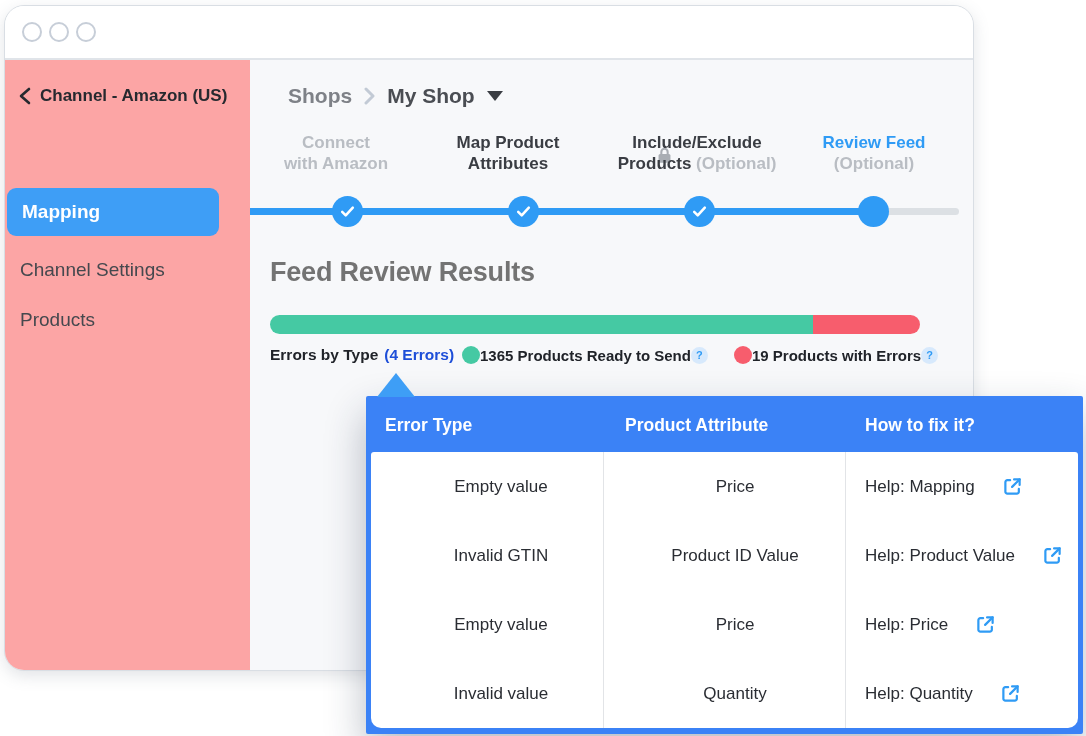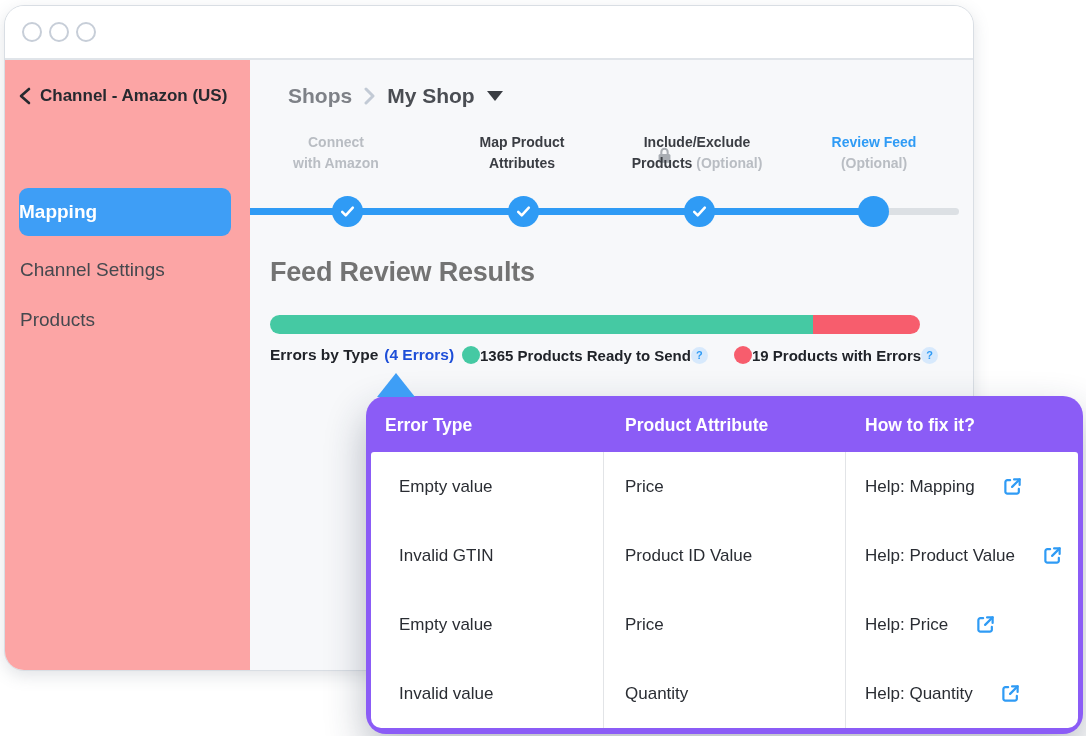--- a/index.html
+++ b/index.html
@@ -39,7 +39,7 @@
 
   
   .step-label { position:absolute; top:72px; transform:translateX(-50%); text-align:center;
-                font-size:14px; line-height:21px; white-space:nowrap; cursor:pointer; }
+                font-size:17px; line-height:21px; white-space:nowrap; cursor:pointer; }
   .sl-locked { color:#B9BDC3; font-weight:600; }
   .sl-done   { color:#3A3D43; font-weight:700; }
   .sl-opt    { color:#B9BDC3; font-weight:600; }

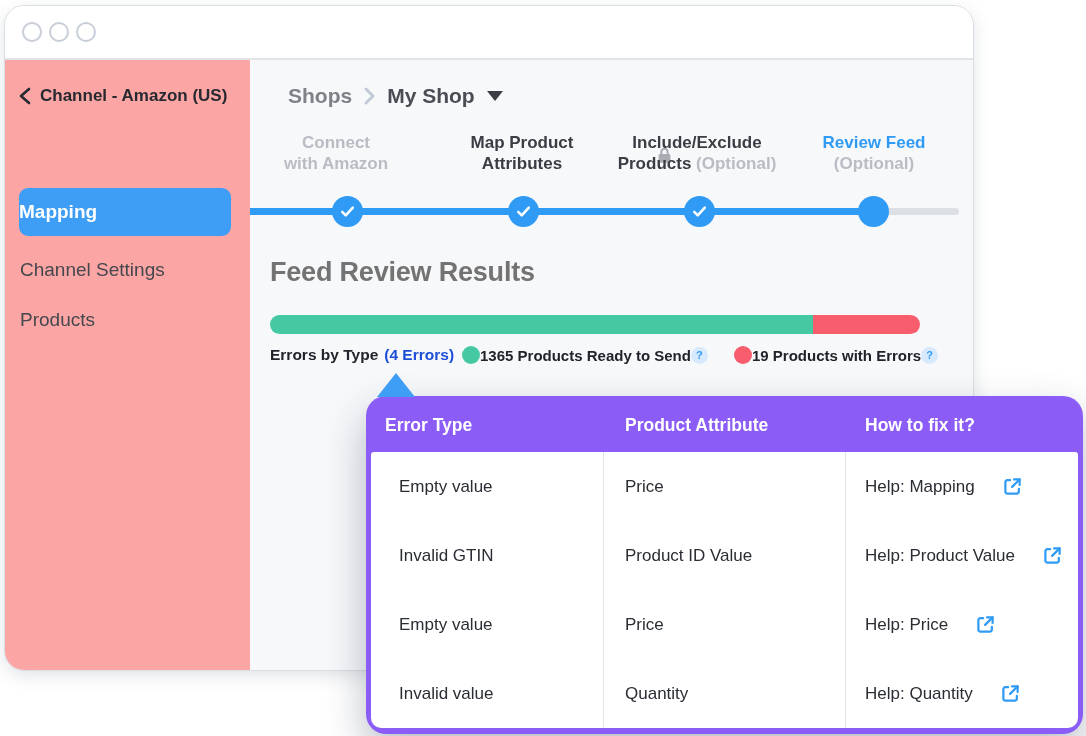--- a/index.html
+++ b/index.html
@@ -144,7 +144,7 @@
             <rect x="4.5" y="10" width="15" height="11" rx="2"></rect>
           </svg>
         </span>
-        <div class="step-label sl-done" style="left:272px">
+        <div class="step-label sl-done" style="left:258px">
           <div>Map Product</div>
           <div>Attributes</div>
         </div>

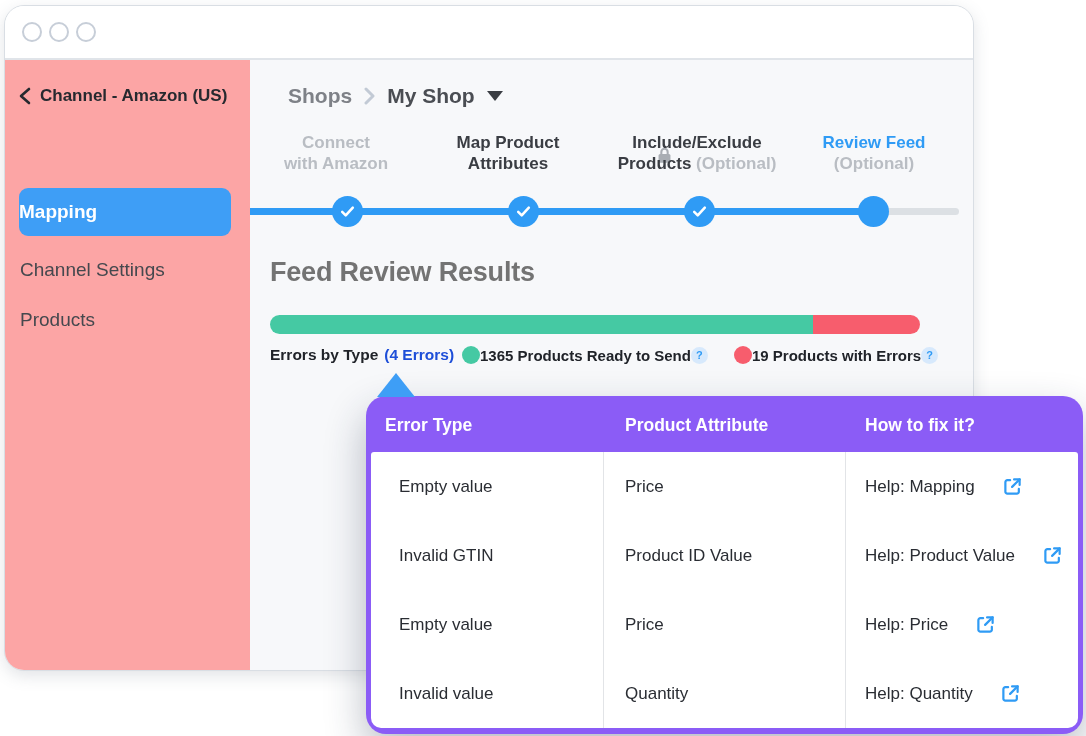--- a/index.html
+++ b/index.html
@@ -21,9 +21,9 @@
   .sidebar { width:245px; flex-shrink:0; background:#fca5a5; position:relative; }
   .back { position:absolute; left:13px; top:26px; display:flex; align-items:center; gap:8px;
           font-size:17px; font-weight:700; color:#26292F; cursor:pointer; }
-  .nav-active { position:absolute; left:14px; top:128px; width:212px; height:48px;
+  .nav-active { position:absolute; left:2px; top:128px; width:212px; height:48px;
                 border-radius:9px; background:#3E9EF6; color:#fff; font-weight:700; font-size:19px;
-                display:flex; align-items:center; cursor:pointer; }
+                display:flex; align-items:center; padding-left:15px; cursor:pointer; }
   .nav-plain { position:absolute; left:15px; font-size:19px; font-weight:500; color:#45484E; cursor:pointer; }
   .nav-cs { top:199px; }
   .nav-pr { top:249px; }

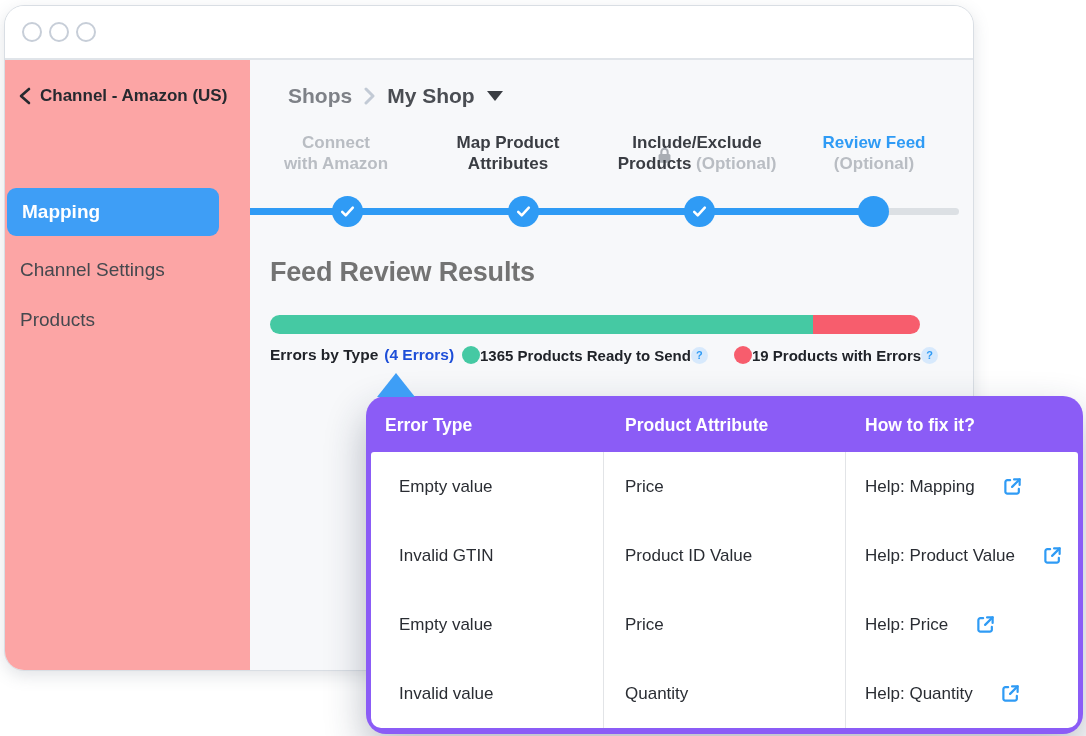--- a/index.html
+++ b/index.html
@@ -71,7 +71,7 @@
 
   
   .popup { position:absolute; left:366px; top:396px; width:717px; height:338px;
-           background:#8b5cf6; border-radius:20px; box-shadow:0 18px 40px rgba(33,48,73,.32); }
+           background:#3b82f6; border-radius:2px; box-shadow:0 18px 40px rgba(33,48,73,.32);text-align:center; }
   .pointer { position:absolute; top:-23px; left:11px; width:0; height:0;
              border-left:19px solid transparent; border-right:19px solid transparent;
              border-bottom:24px solid #3E9EF6; }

________

Exercise brief: Beginning at the line above that contains "left:14px; top:128px; width:212px; height:48px;", repeat each line exactly through the one that contains "-71,7 +71,7 @@", and leave out the pictures.

Answer box:
-  .nav-active { position:absolute; left:14px; top:128px; width:212px; height:48px;
+  .nav-active { position:absolute; left:2px; top:128px; width:212px; height:48px;
                 border-radius:9px; background:#3E9EF6; color:#fff; font-weight:700; font-size:19px;
-                display:flex; align-items:center; cursor:pointer; }
+                display:flex; align-items:center; padding-left:15px; cursor:pointer; }
   .nav-plain { position:absolute; left:15px; font-size:19px; font-weight:500; color:#45484E; cursor:pointer; }
   .nav-cs { top:199px; }
   .nav-pr { top:249px; }

--- a/index.html
+++ b/index.html
@@ -71,7 +71,7 @@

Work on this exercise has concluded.